## Your assignment
Look through the records below for the line holding "color: #701a75 ->". Write it out exactly, with each following line through the line holding "color: #8b5cf6 ->".

## Exercise material

******

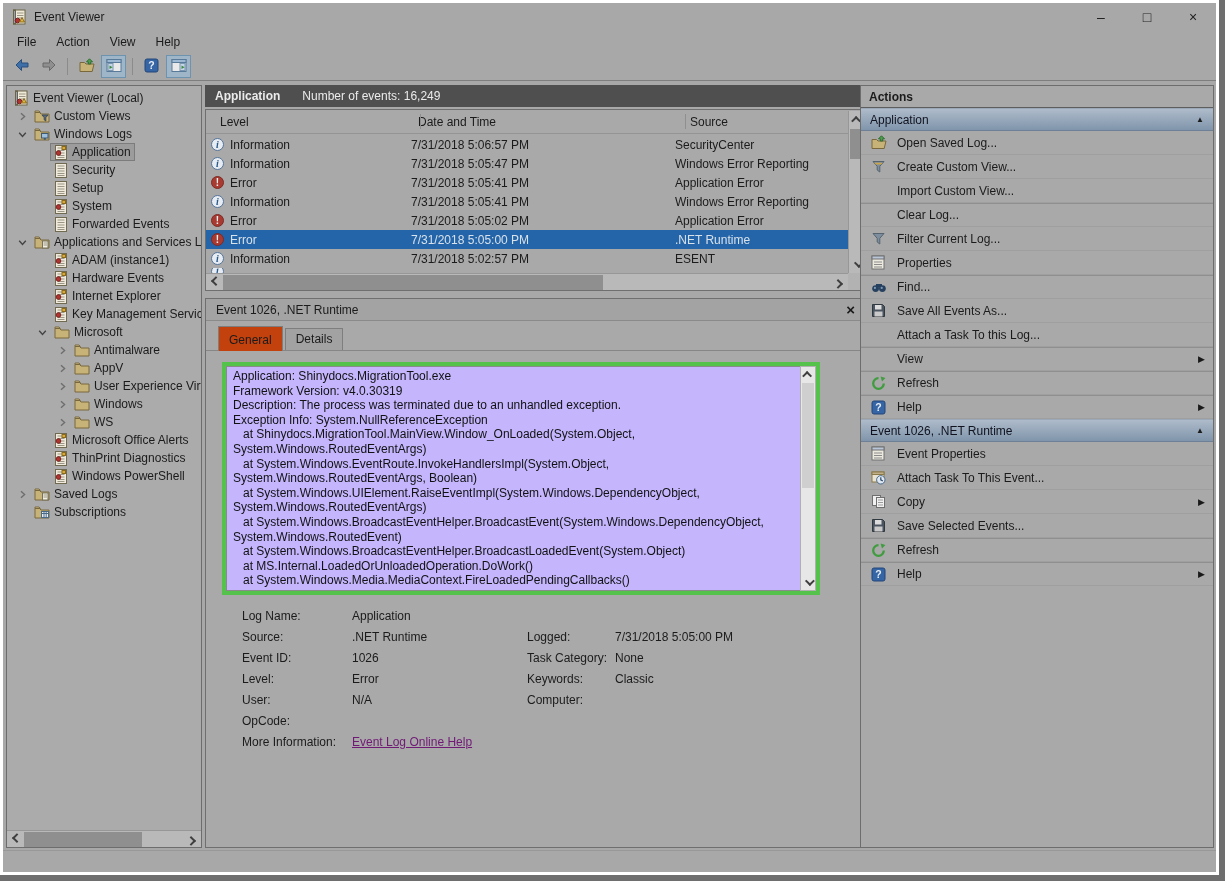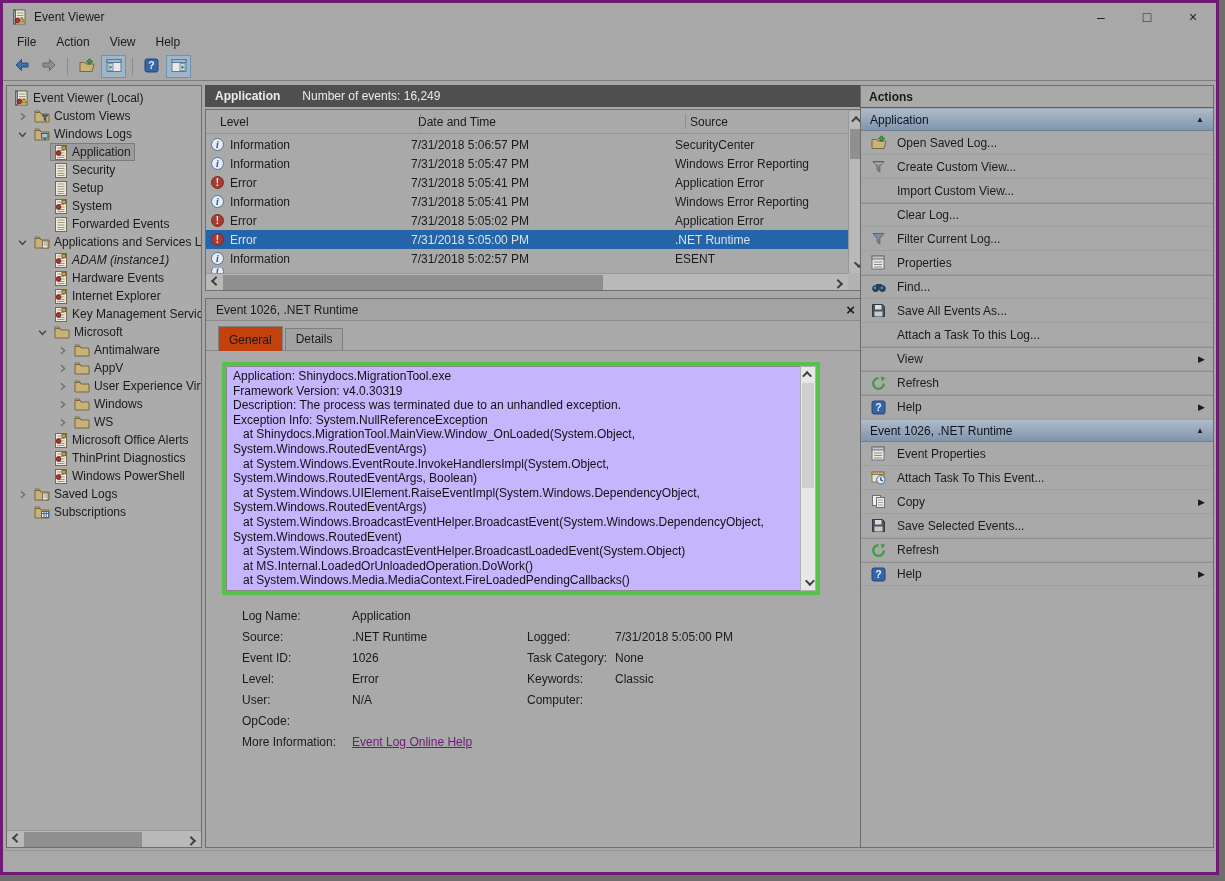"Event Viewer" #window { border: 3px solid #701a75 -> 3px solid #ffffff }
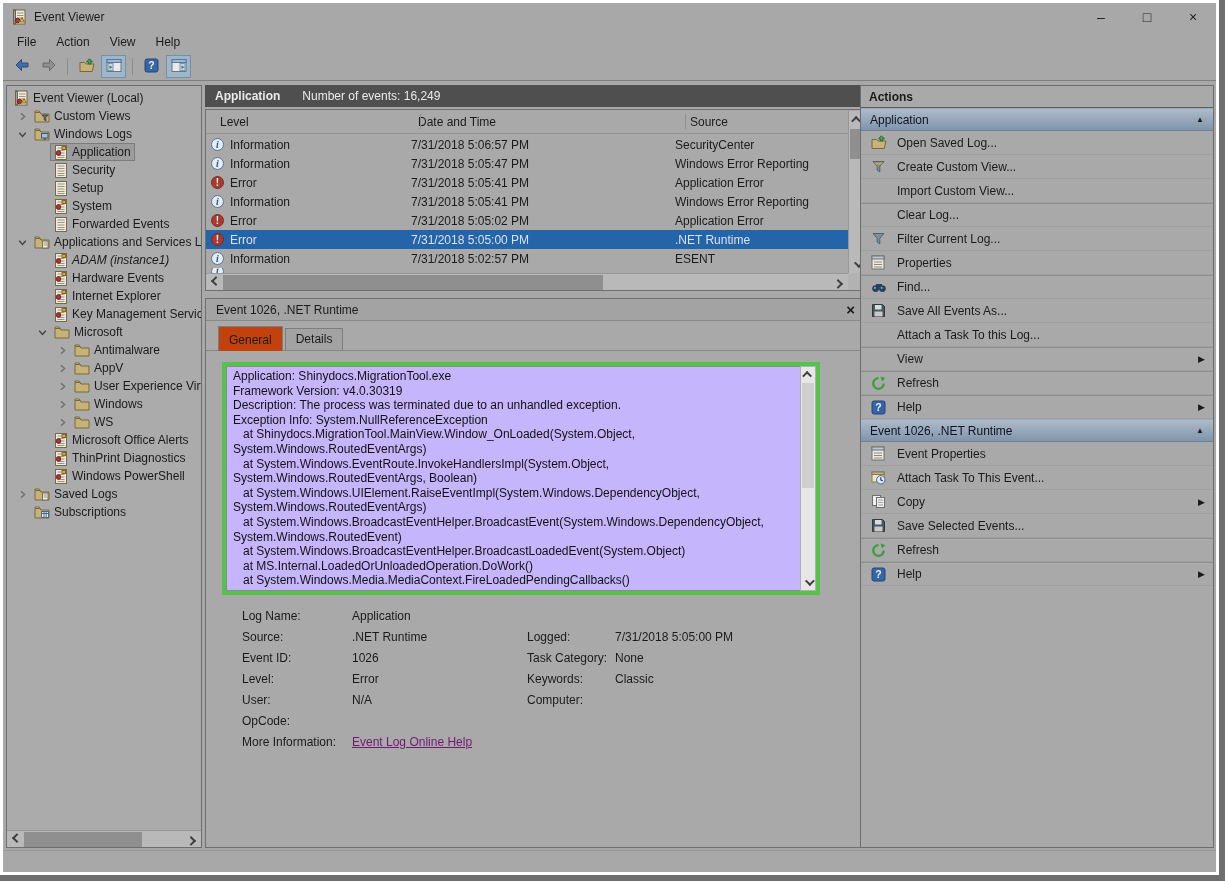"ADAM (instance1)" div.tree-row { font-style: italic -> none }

******

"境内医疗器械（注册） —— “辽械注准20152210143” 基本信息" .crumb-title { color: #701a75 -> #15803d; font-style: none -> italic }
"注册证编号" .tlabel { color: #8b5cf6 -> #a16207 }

******

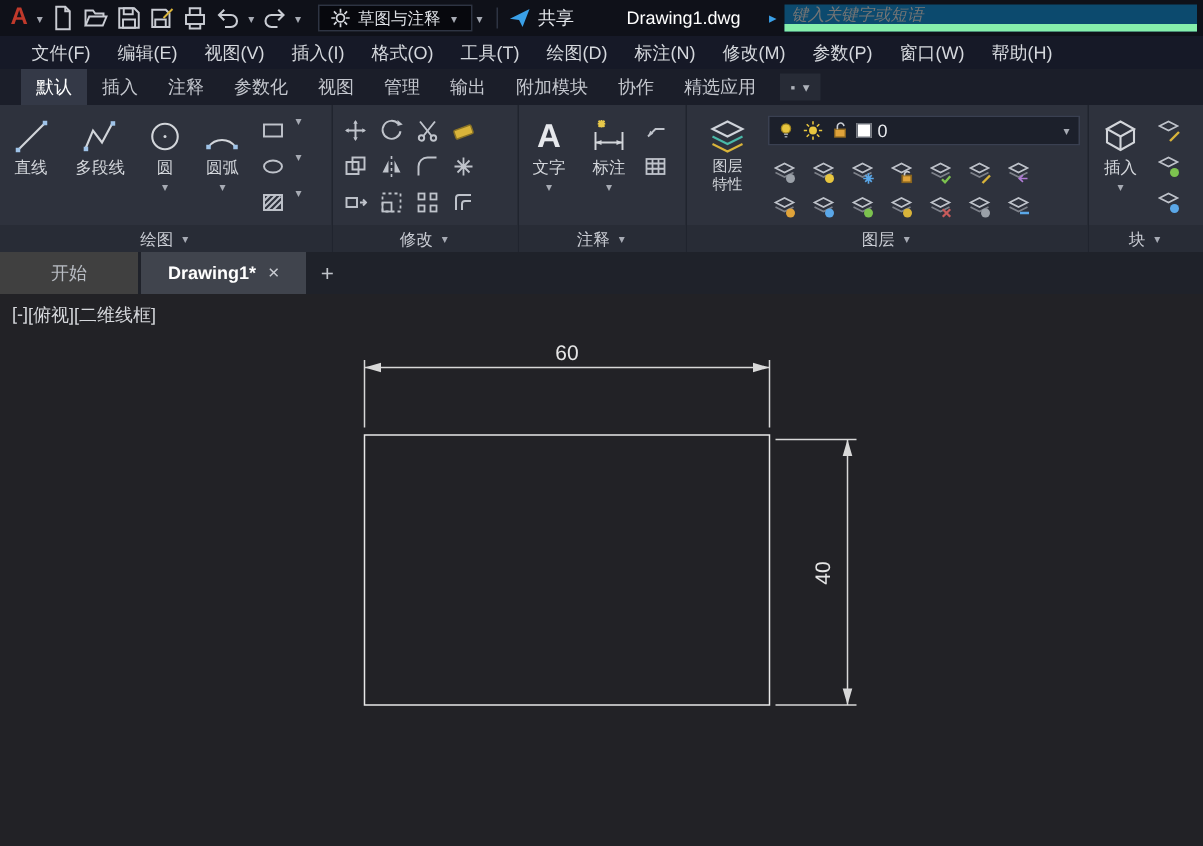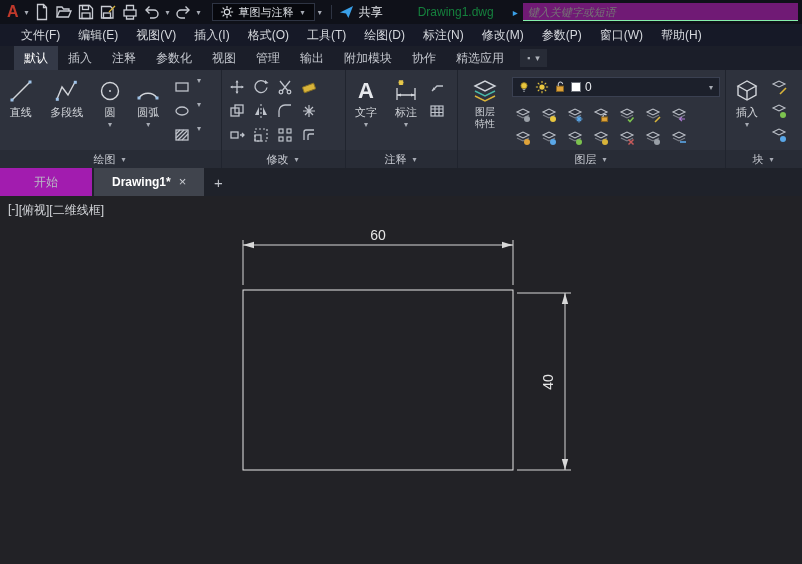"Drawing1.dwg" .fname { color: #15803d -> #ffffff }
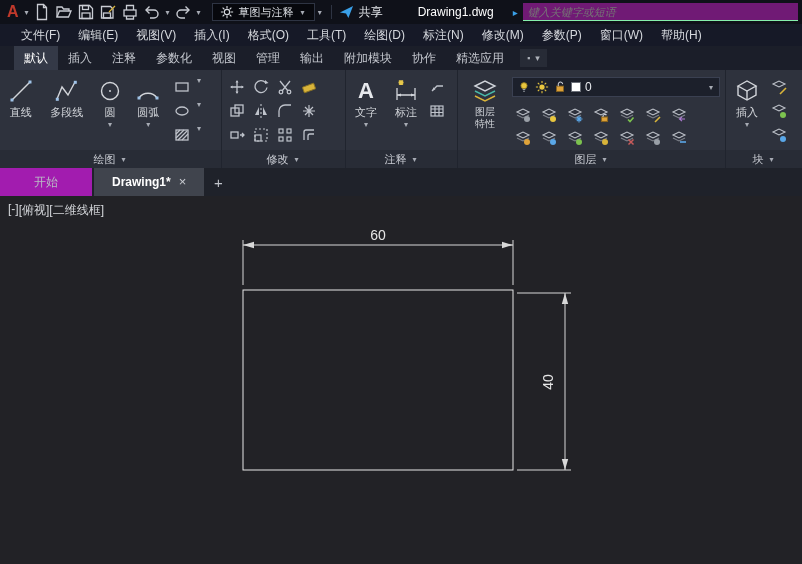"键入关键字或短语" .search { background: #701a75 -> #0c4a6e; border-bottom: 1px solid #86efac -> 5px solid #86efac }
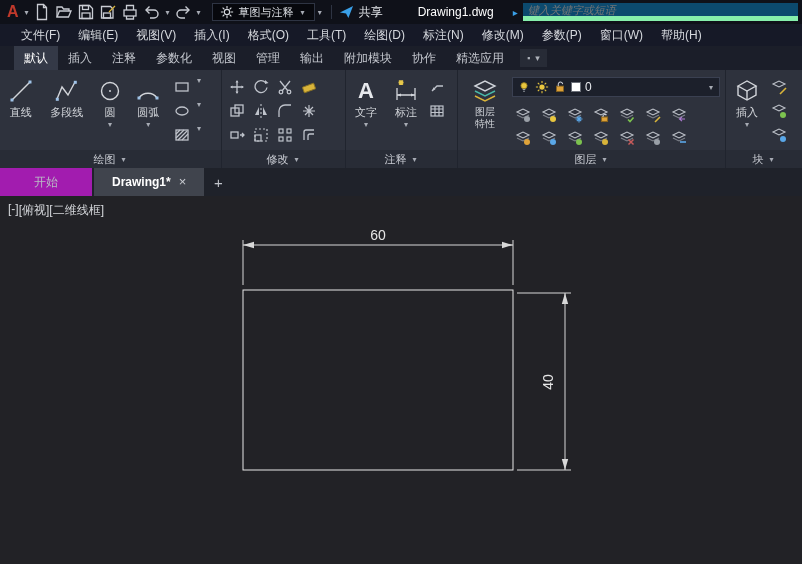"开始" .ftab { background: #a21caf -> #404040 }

******

## Output for this exercise
"境内医疗器械（注册） —— “辽械注准20152210143” 基本信息" .crumb-title { color: #701a75 -> #15803d; font-style: none -> italic }
"注册证编号" .tlabel { color: #8b5cf6 -> #a16207 }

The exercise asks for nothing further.